Exercise requirements: All lines below between the line with "tax: 20% = 202.12 -> 20% = 160.48" and the line with "ship to: 54", including both, must be copied exactly, and the pictures must be omitted.

Task material:
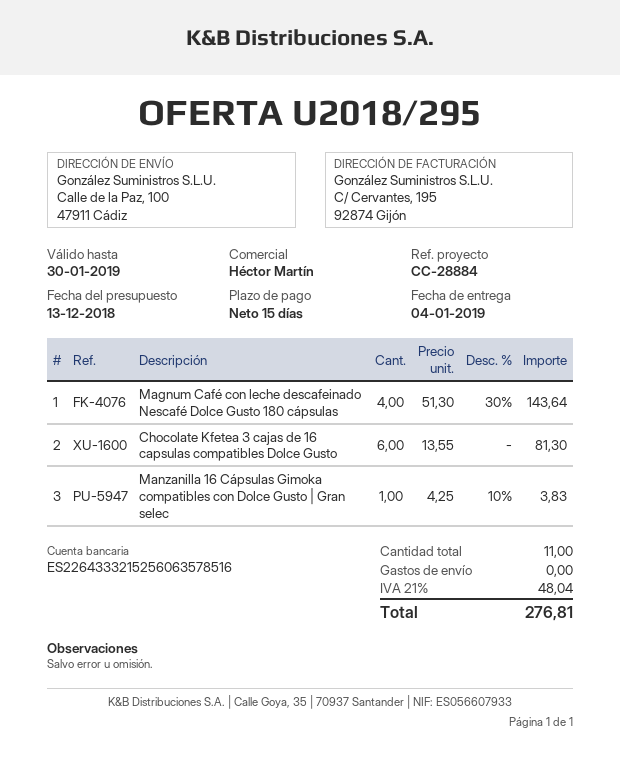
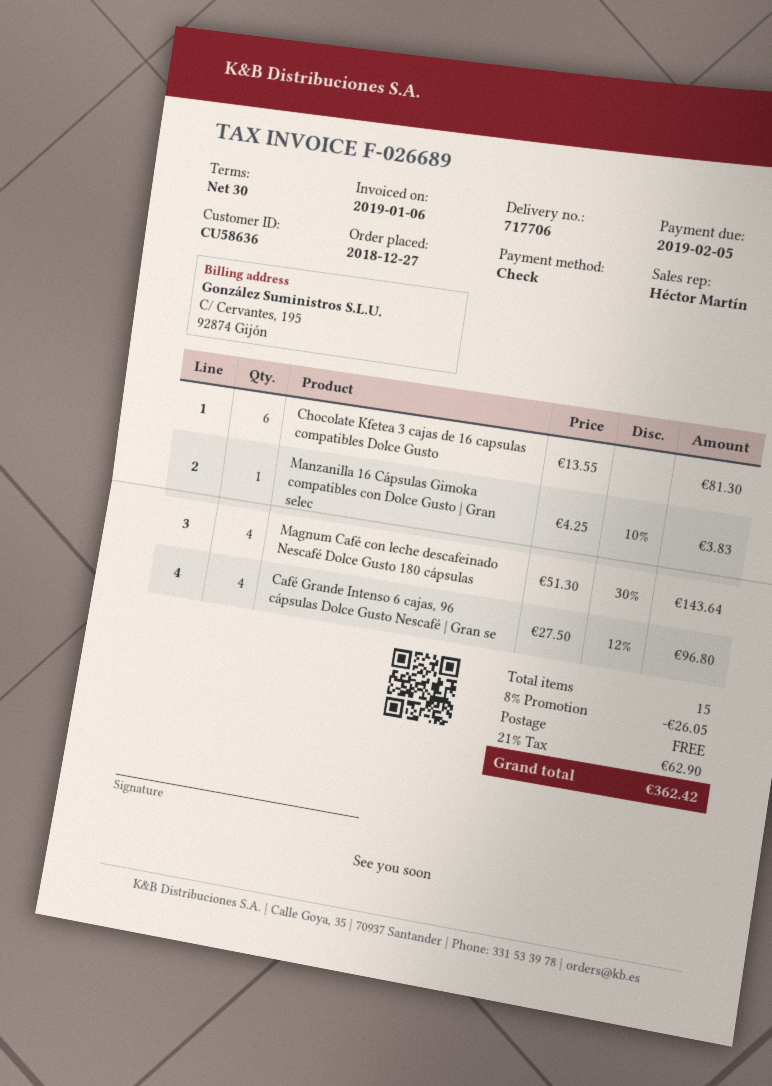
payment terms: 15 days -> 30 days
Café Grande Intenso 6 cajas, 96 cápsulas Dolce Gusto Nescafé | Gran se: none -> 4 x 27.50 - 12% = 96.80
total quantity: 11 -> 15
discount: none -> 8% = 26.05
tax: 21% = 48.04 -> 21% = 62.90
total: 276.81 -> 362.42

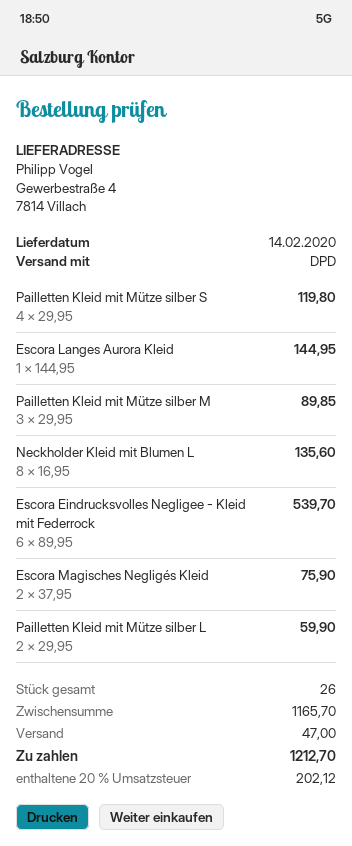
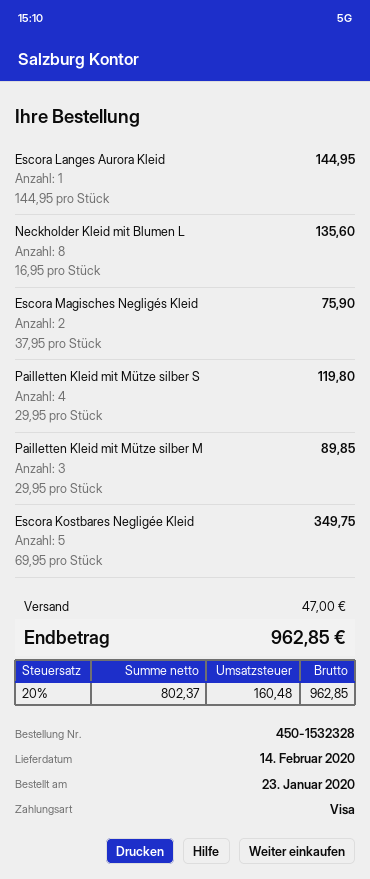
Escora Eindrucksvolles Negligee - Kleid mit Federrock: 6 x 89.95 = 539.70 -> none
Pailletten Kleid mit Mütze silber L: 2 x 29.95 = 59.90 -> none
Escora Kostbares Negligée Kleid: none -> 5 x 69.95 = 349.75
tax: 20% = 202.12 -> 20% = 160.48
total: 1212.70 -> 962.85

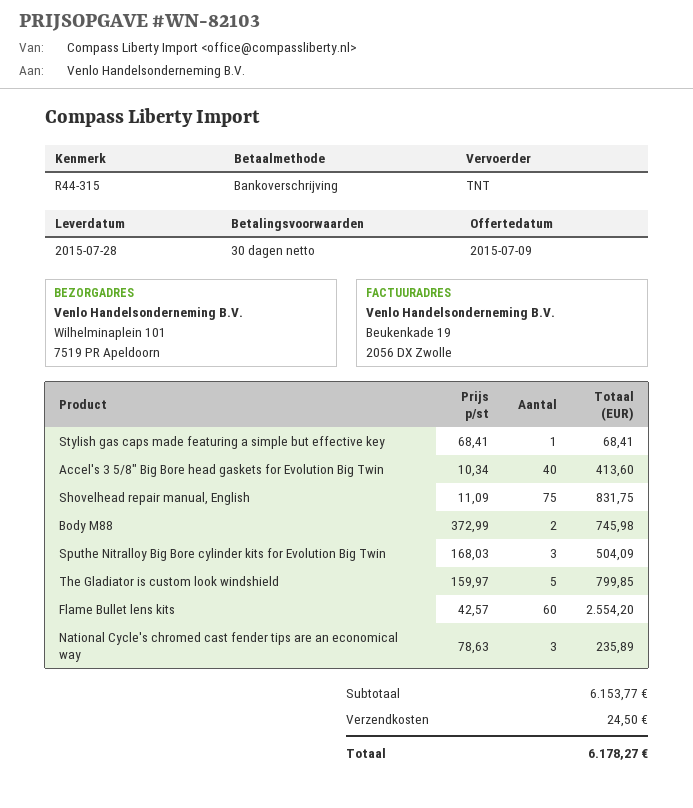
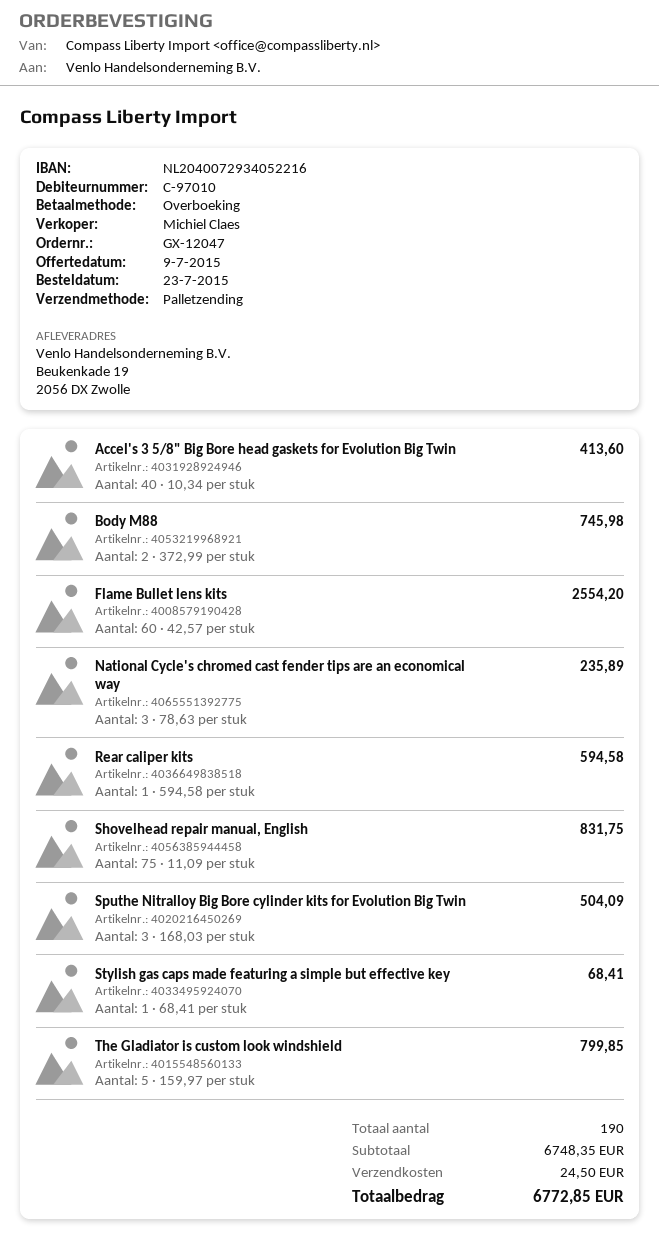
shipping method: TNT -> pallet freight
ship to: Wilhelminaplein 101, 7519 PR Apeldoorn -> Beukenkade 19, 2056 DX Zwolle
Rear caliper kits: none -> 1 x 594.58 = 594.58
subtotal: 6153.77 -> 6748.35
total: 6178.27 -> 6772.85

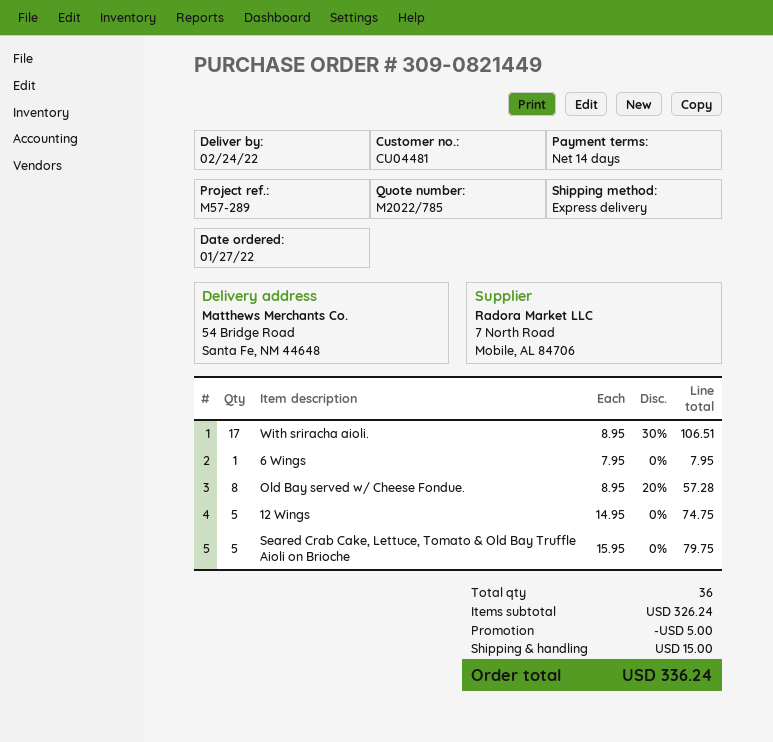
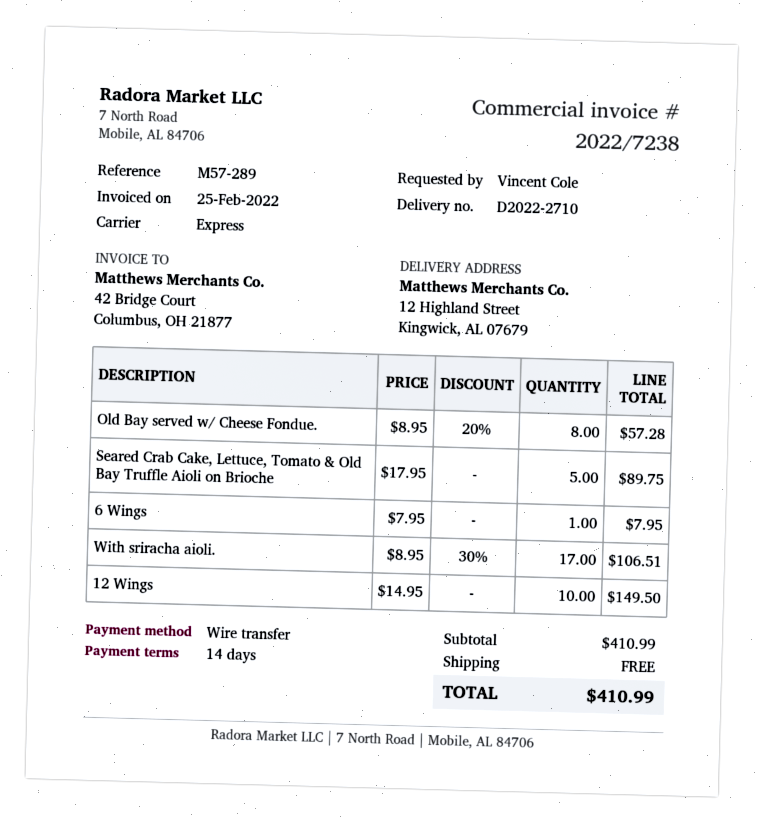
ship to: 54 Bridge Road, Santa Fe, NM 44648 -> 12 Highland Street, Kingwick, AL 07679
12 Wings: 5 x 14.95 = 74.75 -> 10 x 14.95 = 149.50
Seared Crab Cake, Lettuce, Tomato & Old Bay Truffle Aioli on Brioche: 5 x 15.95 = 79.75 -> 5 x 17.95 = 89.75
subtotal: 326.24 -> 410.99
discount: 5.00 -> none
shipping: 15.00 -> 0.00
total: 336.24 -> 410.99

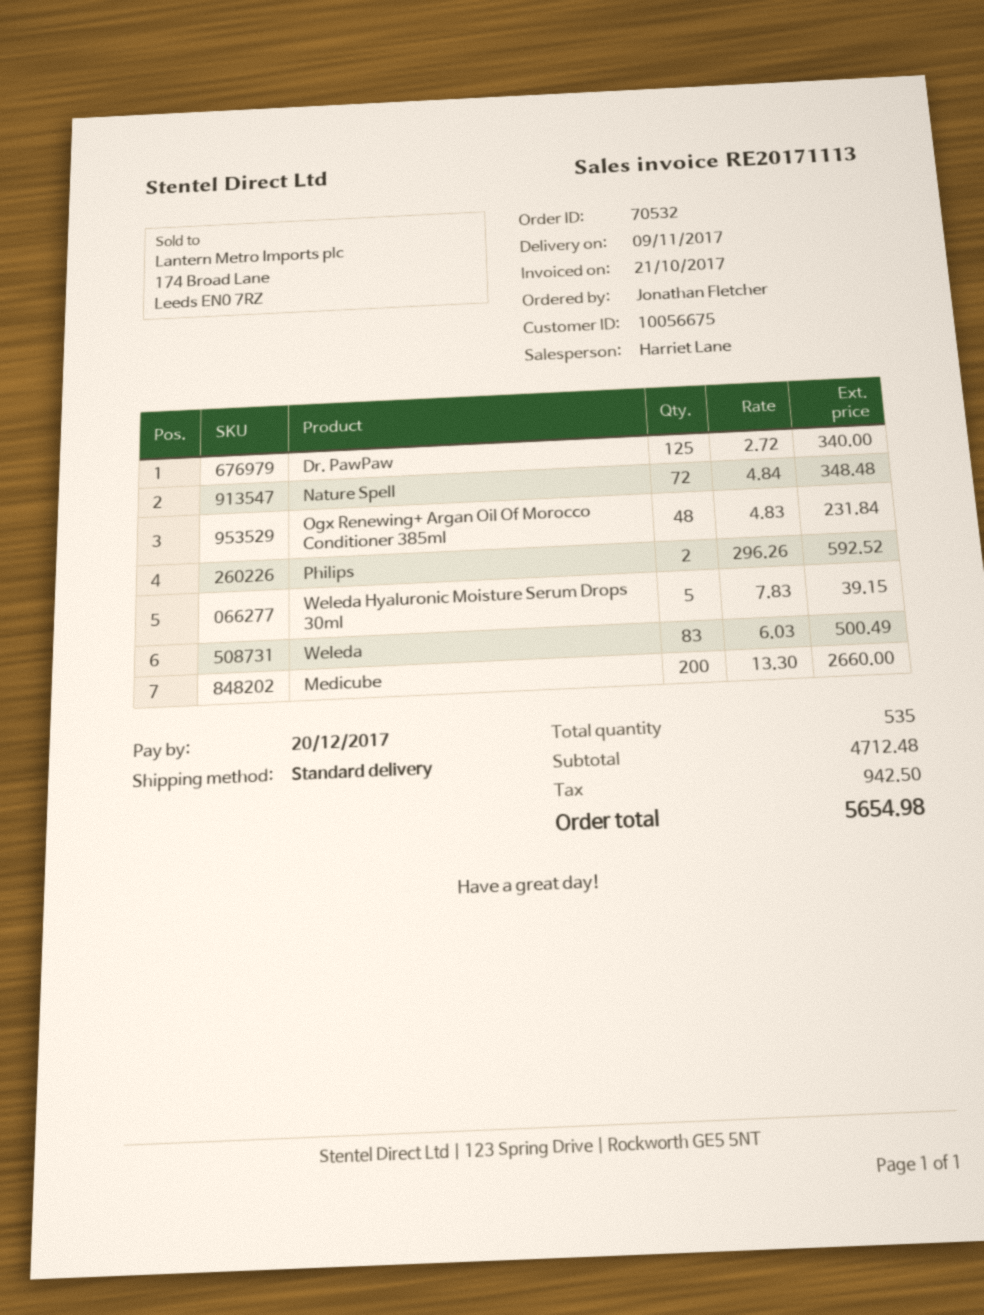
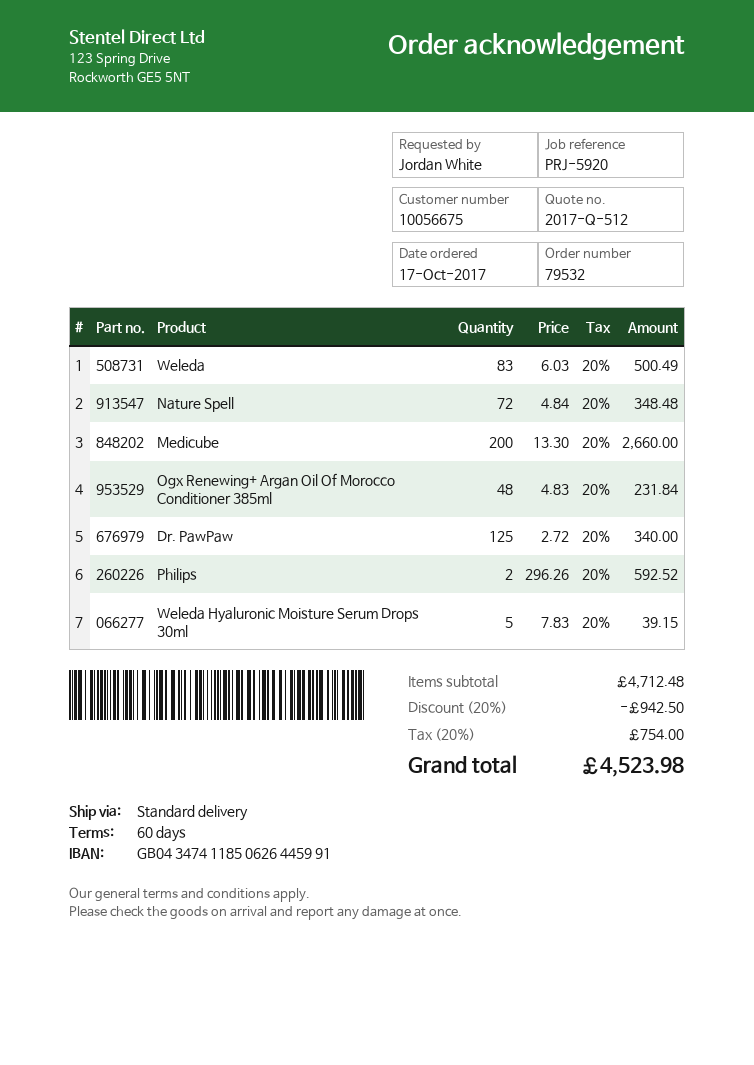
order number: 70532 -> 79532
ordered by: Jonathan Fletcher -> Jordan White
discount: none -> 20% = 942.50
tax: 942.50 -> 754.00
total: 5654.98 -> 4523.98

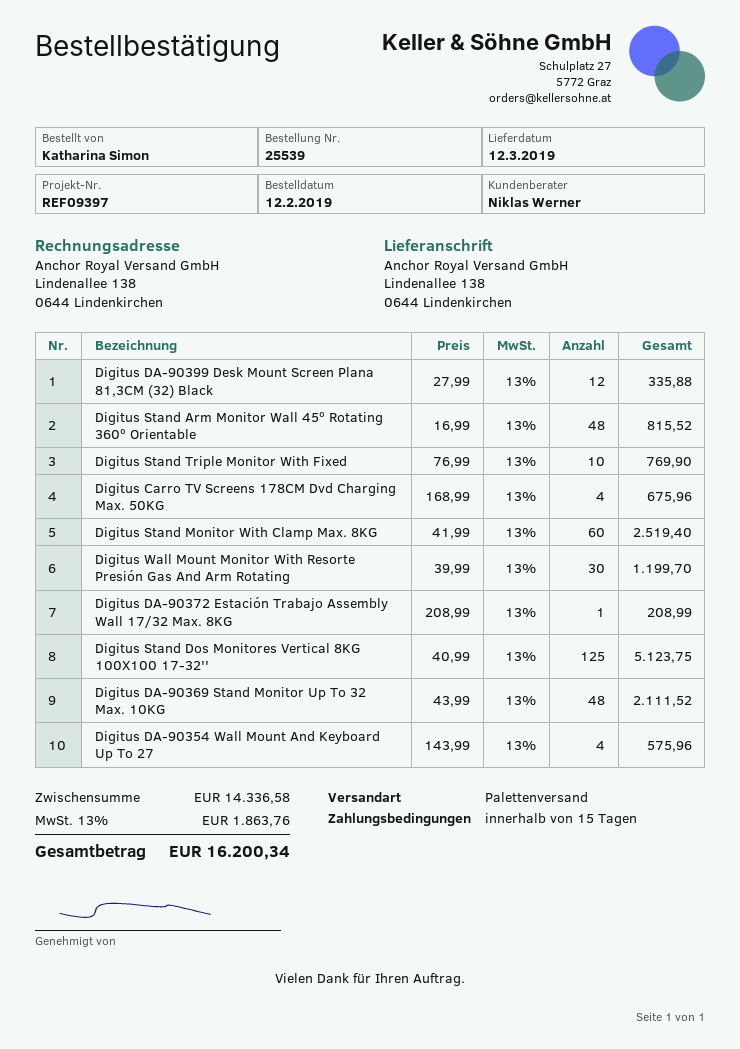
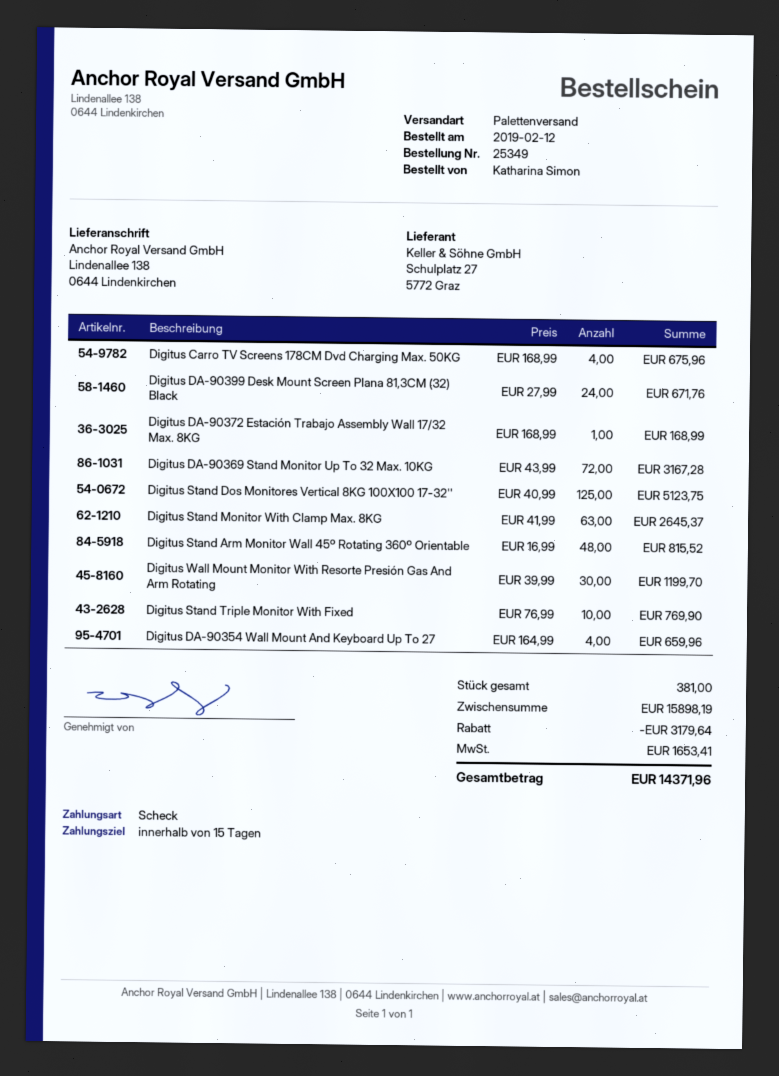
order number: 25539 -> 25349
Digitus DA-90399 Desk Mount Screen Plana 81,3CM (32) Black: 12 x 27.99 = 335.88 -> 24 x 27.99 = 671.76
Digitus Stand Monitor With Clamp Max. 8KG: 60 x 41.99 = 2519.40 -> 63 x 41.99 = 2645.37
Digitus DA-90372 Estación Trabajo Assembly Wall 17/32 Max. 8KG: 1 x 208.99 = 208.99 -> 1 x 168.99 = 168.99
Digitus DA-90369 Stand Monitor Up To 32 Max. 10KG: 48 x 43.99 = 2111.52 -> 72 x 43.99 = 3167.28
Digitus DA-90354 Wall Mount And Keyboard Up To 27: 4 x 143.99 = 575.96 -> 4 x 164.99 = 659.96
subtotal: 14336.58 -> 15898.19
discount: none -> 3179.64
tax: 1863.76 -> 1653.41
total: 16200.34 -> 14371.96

Output below:
tax: 20% = 202.12 -> 20% = 160.48
total: 1212.70 -> 962.85

shipping method: TNT -> pallet freight
ship to: Wilhelminaplein 101, 7519 PR Apeldoorn -> Beukenkade 19, 2056 DX Zwolle
Rear caliper kits: none -> 1 x 594.58 = 594.58
subtotal: 6153.77 -> 6748.35
total: 6178.27 -> 6772.85

ship to: 54 Bridge Road, Santa Fe, NM 44648 -> 12 Highland Street, Kingwick, AL 07679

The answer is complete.